# How to train dog to go outside?



## 136497 (Apr 23, 2016)

How can I train my golden to go outside right away from the door that leads to the backyard? I’ve always thrown treats outside so then i could close the door because during the summer mosquitoes can get in and right now its cold. If I don’t use treats to get her outside, she will sit in between the door and the frame, so i can’t close the door. Sometimes even throwing treats doesn’t work, so i go outside of the door and tell her to take the treat which she does but then tries to quickly get back inside the house to sit between the door and the frame.


----------



## cwag (Apr 25, 2017)

Is your dog a puppy? I think most everybody puts their puppies or even a dog on a leash and goes out with them. Even with a fenced yard we started with a leash or at least carried him out. Then when they do their thing outside, give them a bunch of treats so they get the idea going outside is a great thing.
Use the search box for house training for lots of good tips.


----------



## CAROLINA MOM (May 12, 2009)

Go out with them......


----------



## kellyguy (Mar 5, 2014)

I believe that you are missing multiple training opportunities if you don't put a leash on your puppy and take them to a designated potty spot and teach them to "get busy". Trust me when I say I know it's not much fun in the middle of winter snow and blow to have to don boots, hat and coat and accompany them into the elements, but I feel that it is essential to train them to use the area you designate as the "spot".
I always used a longer "training lead" and controlled how much I let out so I could control how much area they would be able to wander around in, which speeds up the process. Left to his own choices my Duffy would sniff the entire yard before picking the exact spot. There are times when I have to leave the house for a while that I can take both of them out and have them potty on command and I don't have any worries that they won't be able to hold it while I'm gone.
Finally, I just don't believe it's ever safe to let a puppy loose in the yard, no matter how well it's fenced unless I am watching them 100% of the time. It's no fun when you end up at the vet with a sick puppy and you aren't sure what it was that they swallowed when you weren't looking. Where I'm at we have opossums, skunks, raccoons and the occasional coyote wander into the property. It's no fun dealing with a skunk sprayed golden in the middle of the night.


----------



## 136497 (Apr 23, 2016)

kellyguy said:


> I believe that you are missing multiple training opportunities if you don't put a leash on your puppy and take them to a designated potty spot and teach them to "get busy". Trust me when I say I know it's not much fun in the middle of winter snow and blow to have to don boots, hat and coat and accompany them into the elements, but I feel that it is essential to train them to use the area you designate as the "spot".
> I always used a longer "training lead" and controlled how much I let out so I could control how much area they would be able to wander around in, which speeds up the process. Left to his own choices my Duffy would sniff the entire yard before picking the exact spot. There are times when I have to leave the house for a while that I can take both of them out and have them potty on command and I don't have any worries that they won't be able to hold it while I'm gone.
> Finally, I just don't believe it's ever safe to let a puppy loose in the yard, no matter how well it's fenced unless I am watching them 100% of the time. It's no fun when you end up at the vet with a sick puppy and you aren't sure what it was that they swallowed when you weren't looking. Where I'm at we have opossums, skunks, raccoons and the occasional coyote wander into the property. It's no fun dealing with a skunk sprayed golden in the middle of the night.

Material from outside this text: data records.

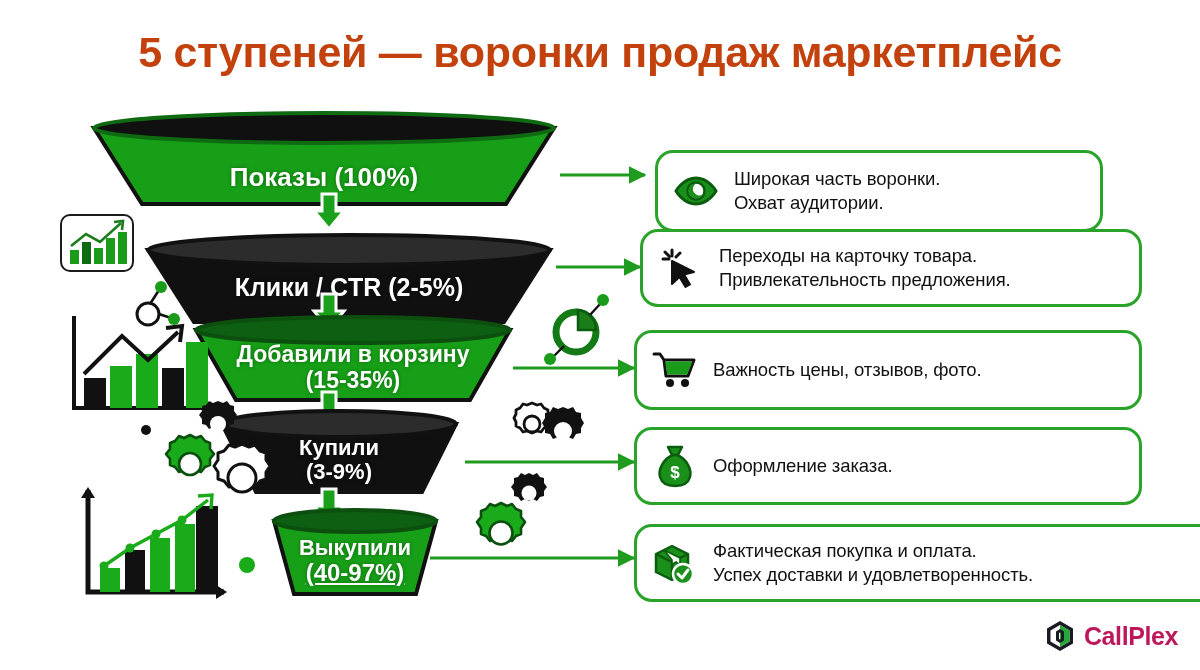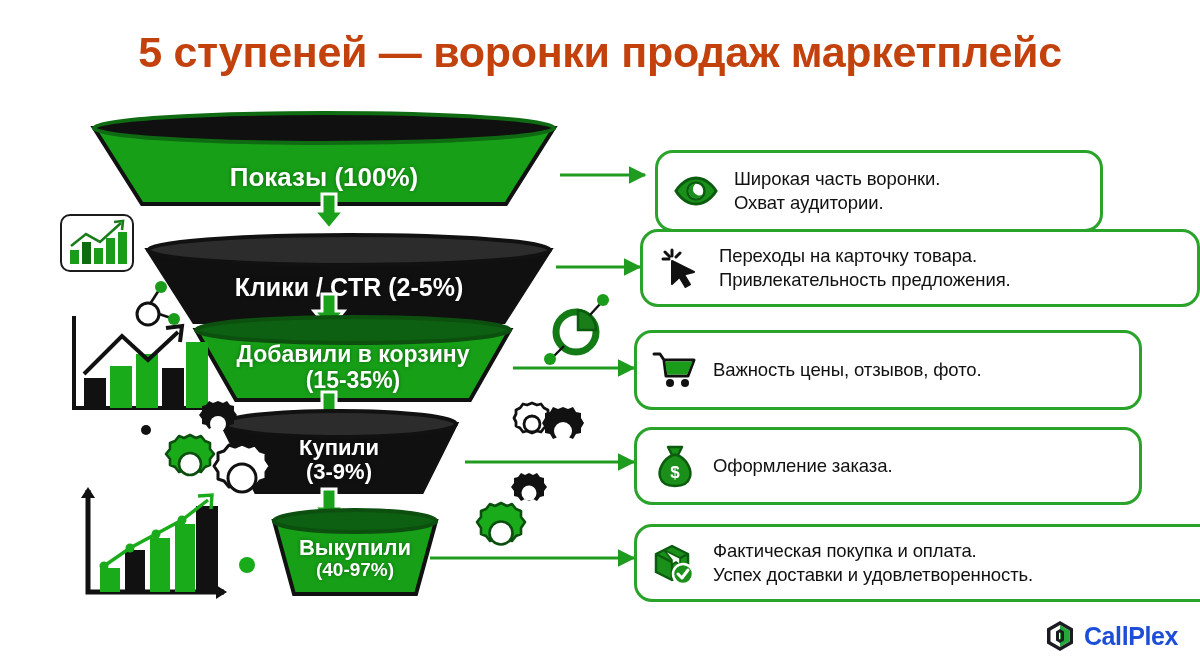--- a/index.html
+++ b/index.html
@@ -180,7 +180,7 @@
     </span>
   </div>
 
-  <div class="infobox" style="left:640px;top:229px;width:560px;height:78px;">
+  <div class="infobox" style="left:640px;top:229px;width:502px;height:78px;">
     <span class="ic">
       <svg width="44" height="44" viewBox="0 0 44 44">
         <g stroke="#111" stroke-width="3" stroke-linecap="round">

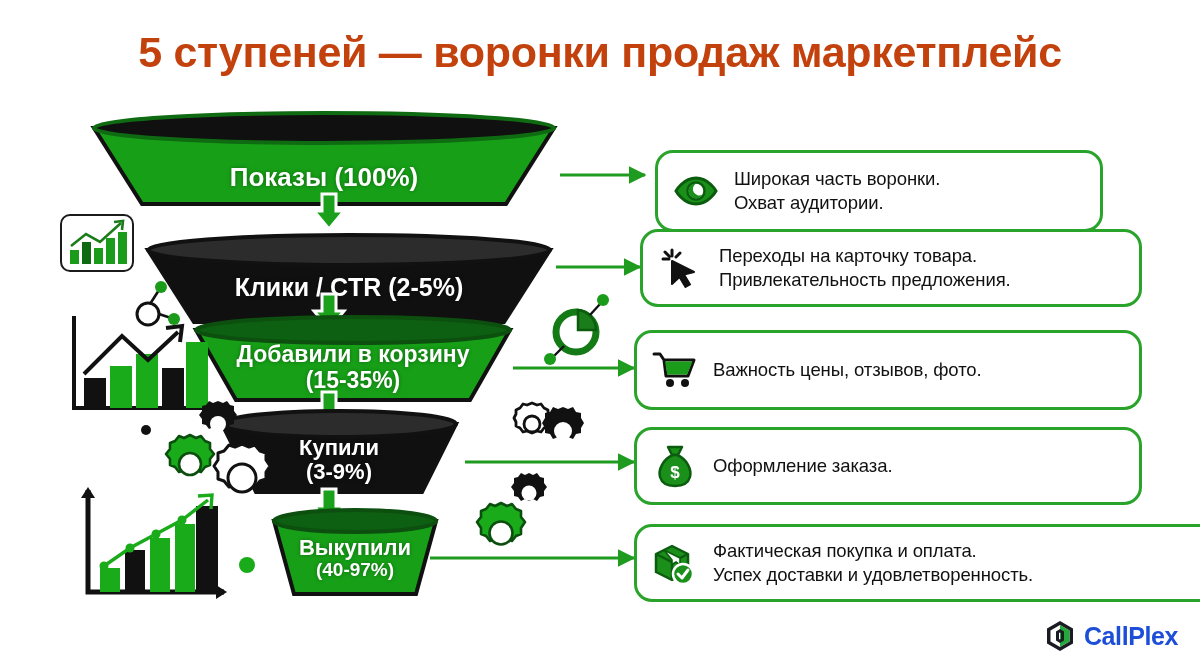--- a/index.html
+++ b/index.html
@@ -162,7 +162,7 @@
         <ellipse cx="87" cy="13" rx="81" ry="11" fill="#0d5f11" stroke="#0c4f0f" stroke-width="4"></ellipse>
       </svg>
       <div class="stage-label" style="top:28px;font-size:22px;">Выкупили</div>
-      <div class="stage-label" style="top:52px;font-size:19px;">(40-97%)</div>
+      <div class="stage-label" style="top:52px;font-size:24px;text-decoration:underline;">(40-97%)</div>
     </div>
   </div>
 

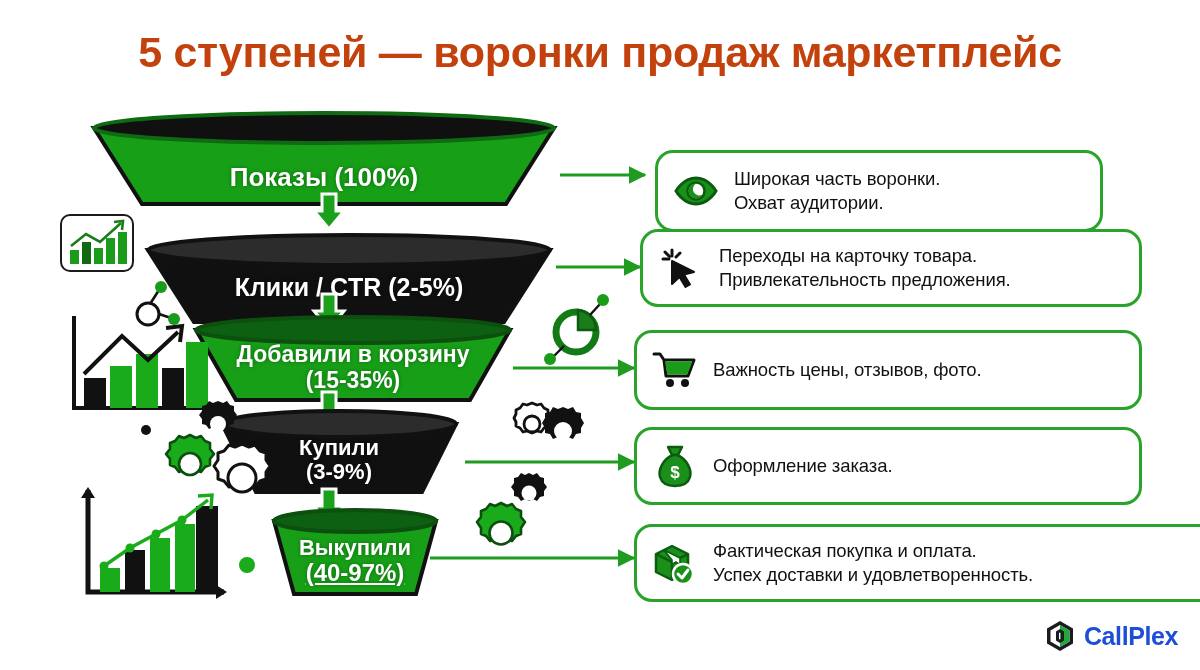--- a/index.html
+++ b/index.html
@@ -83,7 +83,7 @@
     display:flex;align-items:center;gap:9px;
   }
   .logo .lname{
-    font-size:25px;font-weight:bold;color:#1d4ed8;letter-spacing:-0.4px;
+    font-size:25px;font-weight:bold;color:#be185d;letter-spacing:-0.4px;
   }
 </style>
 </head>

I would go outside with my golden on leash every time for her first year so she knows the potty command. I would wait until she was pooping or peeing, then i would say the command while she was doing it. Then i would treat her lots afterwards. I feel that it’s totally OK for her to go outside alone in the backyard now unless i know that there could be something bad.


----------



## 136497 (Apr 23, 2016)

Anyways, if anyone could provide me with info on how then I would appreciate it.


----------



## Wicky (Aug 27, 2015)

How old is she? Am I correct in saying that your problem is your dog does not want to go out the door to spend time alone outside rather than a problem with training her to eliminate in a specific area?
Do you want your dog to go outside potty alone and come straight back in or are your just sending her outside?


----------



## 136497 (Apr 23, 2016)

Wicky said:


> How old is she? Am I correct in saying that your problem is your dog does not want to go out the door to spend time alone outside rather than a problem with training her to eliminate in a specific area?
> Do you want your dog to go outside potty alone and come straight back in or are your just sending her outside?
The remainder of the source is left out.